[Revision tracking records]
%%

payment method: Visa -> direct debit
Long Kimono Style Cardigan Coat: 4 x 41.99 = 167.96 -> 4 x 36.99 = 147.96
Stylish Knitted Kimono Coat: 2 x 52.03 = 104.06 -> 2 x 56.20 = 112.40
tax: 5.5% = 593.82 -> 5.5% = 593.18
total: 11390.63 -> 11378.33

%%
%%

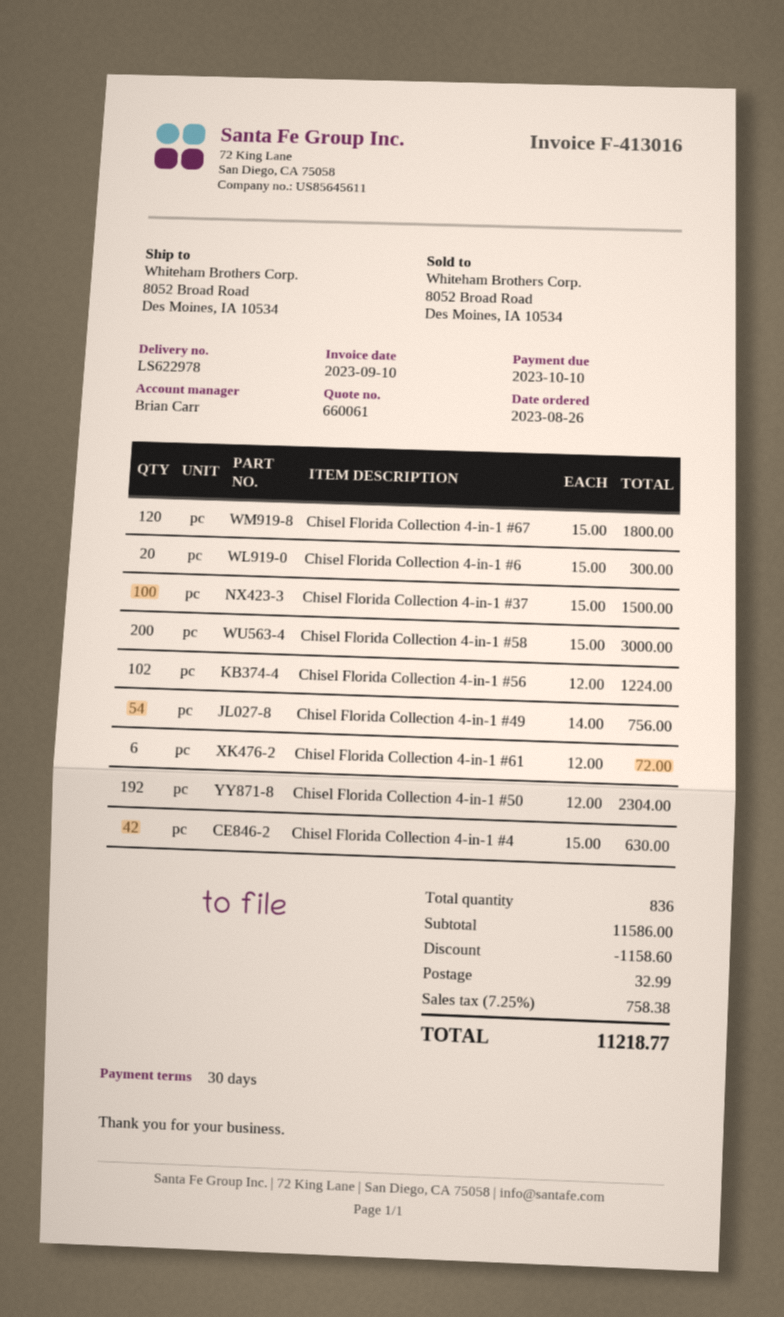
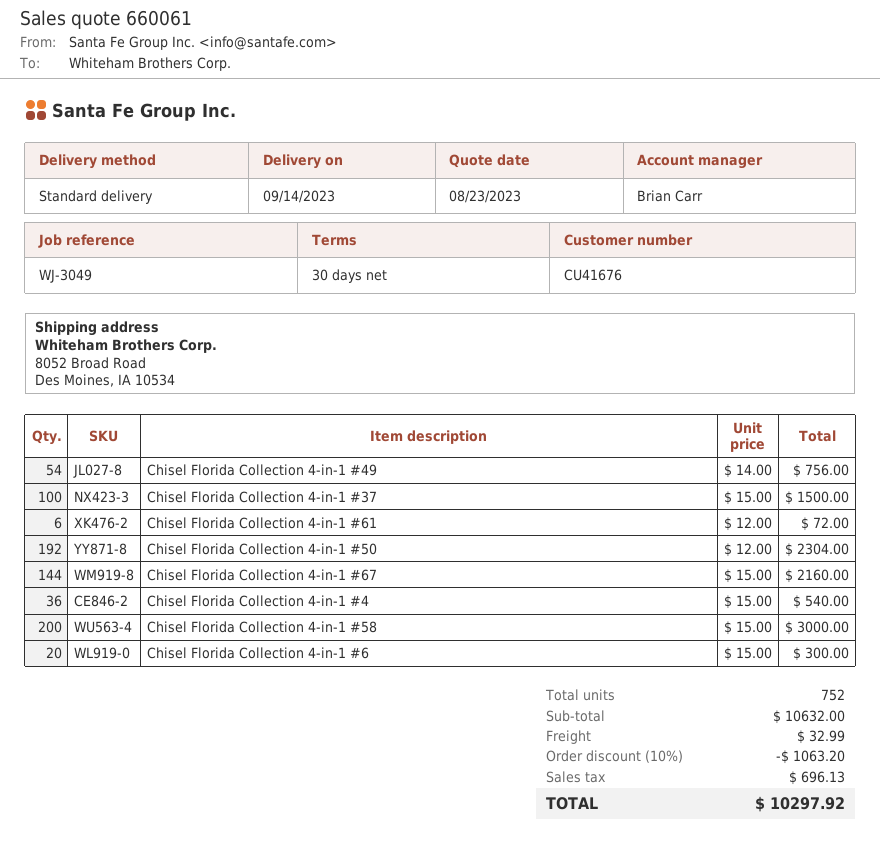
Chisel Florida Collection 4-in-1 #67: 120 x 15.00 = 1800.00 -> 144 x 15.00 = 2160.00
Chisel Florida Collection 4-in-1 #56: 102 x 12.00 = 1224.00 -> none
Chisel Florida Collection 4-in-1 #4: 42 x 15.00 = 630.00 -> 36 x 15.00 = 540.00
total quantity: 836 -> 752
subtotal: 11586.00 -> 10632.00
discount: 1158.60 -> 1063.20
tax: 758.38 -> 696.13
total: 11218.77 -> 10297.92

%%

ASSIGNMENT ▸
Scan the lines above for "Chisel Florida Collection 4-in-1 #67: 120" and for "discount: 1158.60 -> 1063.20". Repeat exactly the line holding each of them and every line in between.

WRITTEN RESPONSE ▸
Chisel Florida Collection 4-in-1 #67: 120 x 15.00 = 1800.00 -> 144 x 15.00 = 2160.00
Chisel Florida Collection 4-in-1 #56: 102 x 12.00 = 1224.00 -> none
Chisel Florida Collection 4-in-1 #4: 42 x 15.00 = 630.00 -> 36 x 15.00 = 540.00
total quantity: 836 -> 752
subtotal: 11586.00 -> 10632.00
discount: 1158.60 -> 1063.20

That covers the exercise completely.